__Exercise brief__
Exactly as they appear, output all of the records. Skip any images.

Records for this exercise START

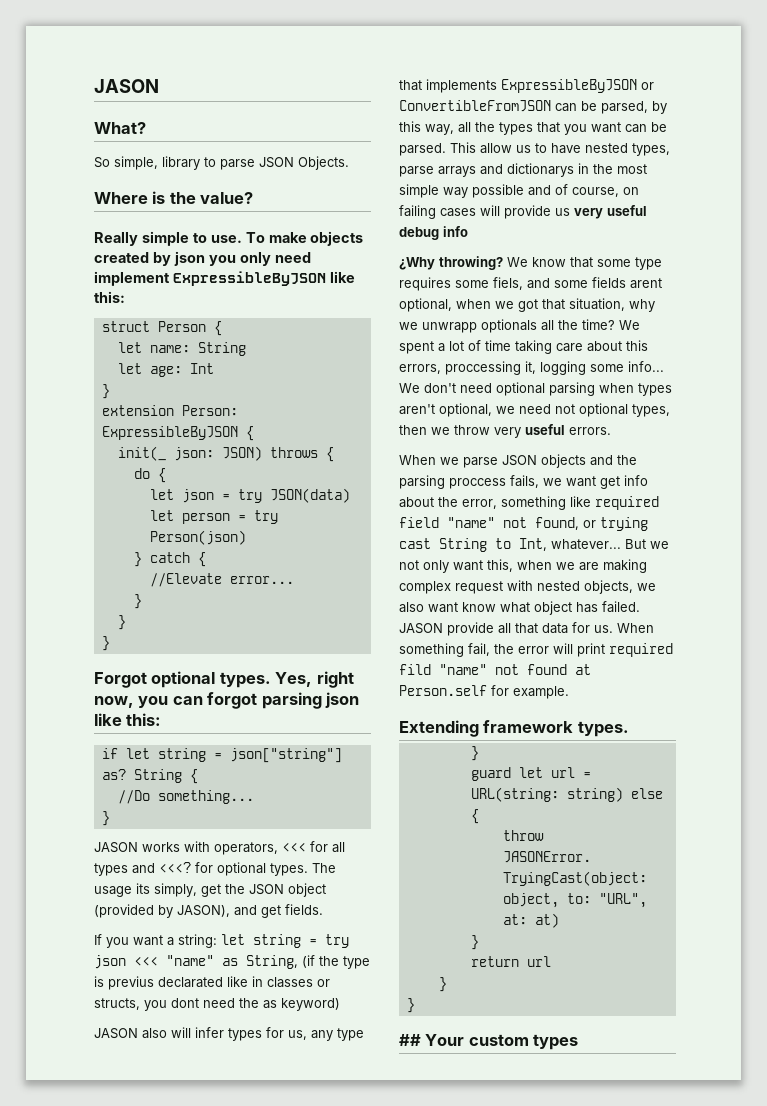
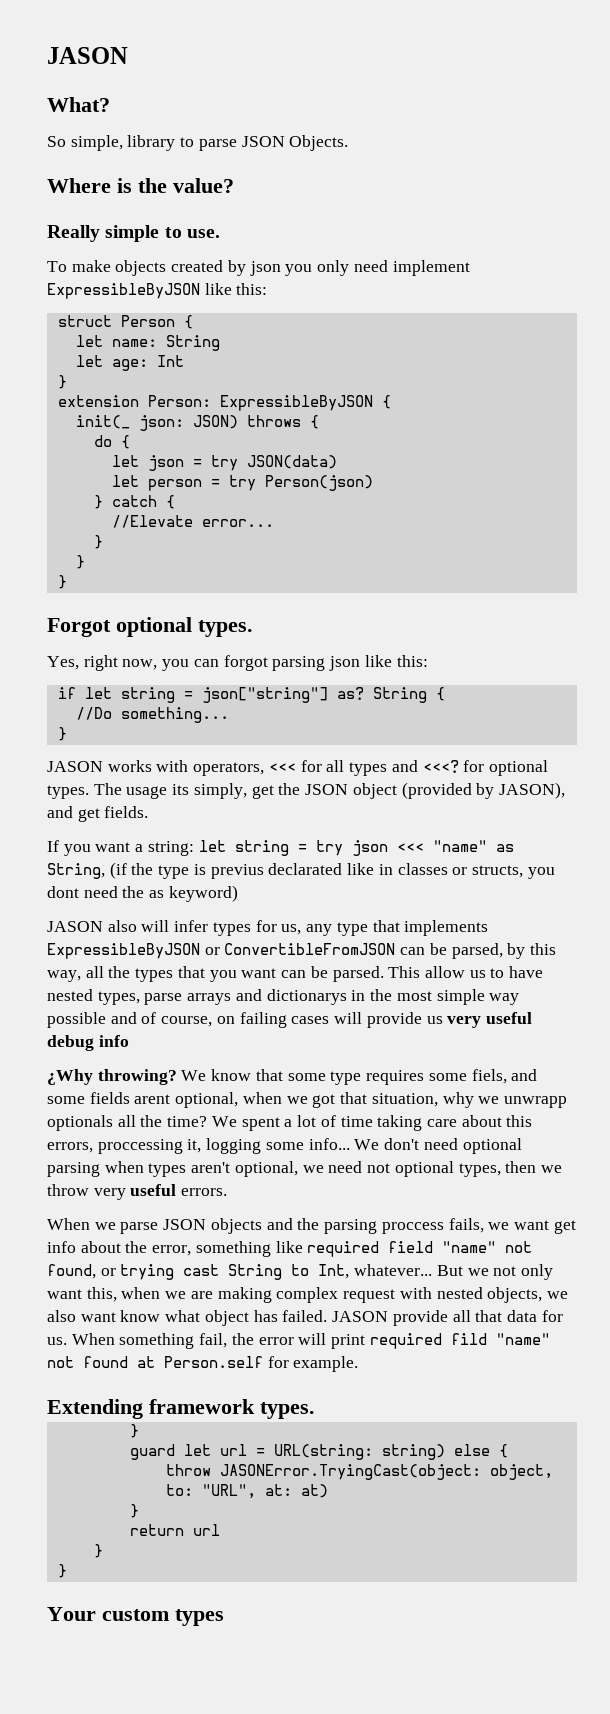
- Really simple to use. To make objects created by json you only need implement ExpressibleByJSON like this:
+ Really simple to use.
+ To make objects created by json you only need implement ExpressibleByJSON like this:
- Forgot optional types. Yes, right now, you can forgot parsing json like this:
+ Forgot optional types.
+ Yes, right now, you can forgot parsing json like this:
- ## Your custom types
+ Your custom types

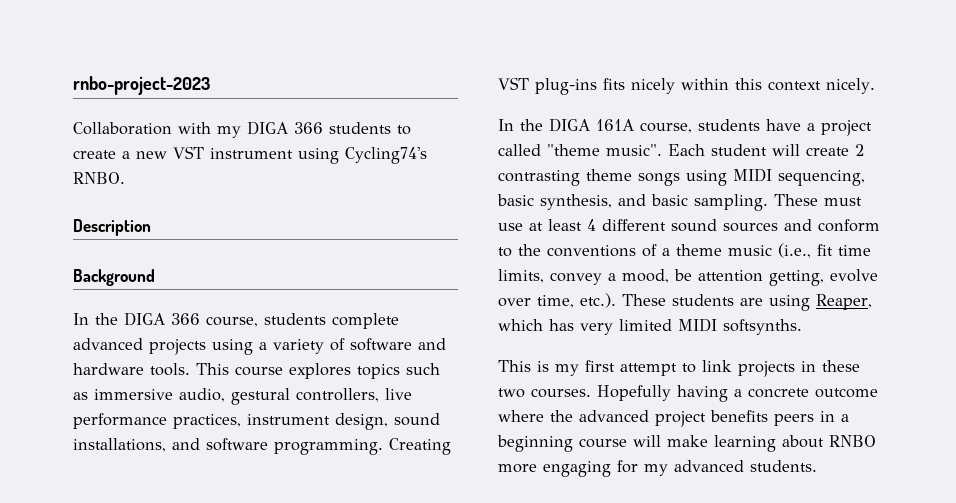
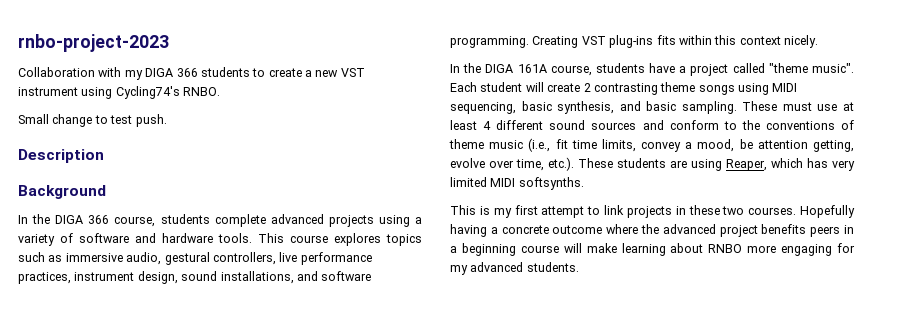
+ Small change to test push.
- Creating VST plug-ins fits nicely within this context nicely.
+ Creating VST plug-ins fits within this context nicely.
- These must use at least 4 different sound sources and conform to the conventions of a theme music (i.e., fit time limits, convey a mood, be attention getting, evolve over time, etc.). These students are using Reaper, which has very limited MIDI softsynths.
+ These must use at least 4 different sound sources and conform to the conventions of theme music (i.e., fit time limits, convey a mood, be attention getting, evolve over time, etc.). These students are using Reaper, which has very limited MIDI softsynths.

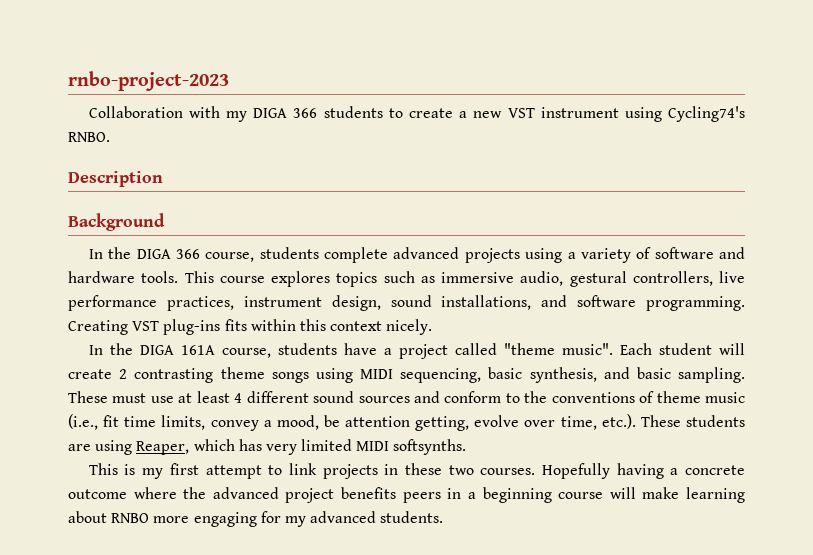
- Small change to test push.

Records for this exercise END

__Answer to this exercise__
- Really simple to use. To make objects created by json you only need implement ExpressibleByJSON like this:
+ Really simple to use.
+ To make objects created by json you only need implement ExpressibleByJSON like this:
- Forgot optional types. Yes, right now, you can forgot parsing json like this:
+ Forgot optional types.
+ Yes, right now, you can forgot parsing json like this:
- ## Your custom types
+ Your custom types

+ Small change to test push.
- Creating VST plug-ins fits nicely within this context nicely.
+ Creating VST plug-ins fits within this context nicely.
- These must use at least 4 different sound sources and conform to the conventions of a theme music (i.e., fit time limits, convey a mood, be attention getting, evolve over time, etc.). These students are using Reaper, which has very limited MIDI softsynths.
+ These must use at least 4 different sound sources and conform to the conventions of theme music (i.e., fit time limits, convey a mood, be attention getting, evolve over time, etc.). These students are using Reaper, which has very limited MIDI softsynths.

- Small change to test push.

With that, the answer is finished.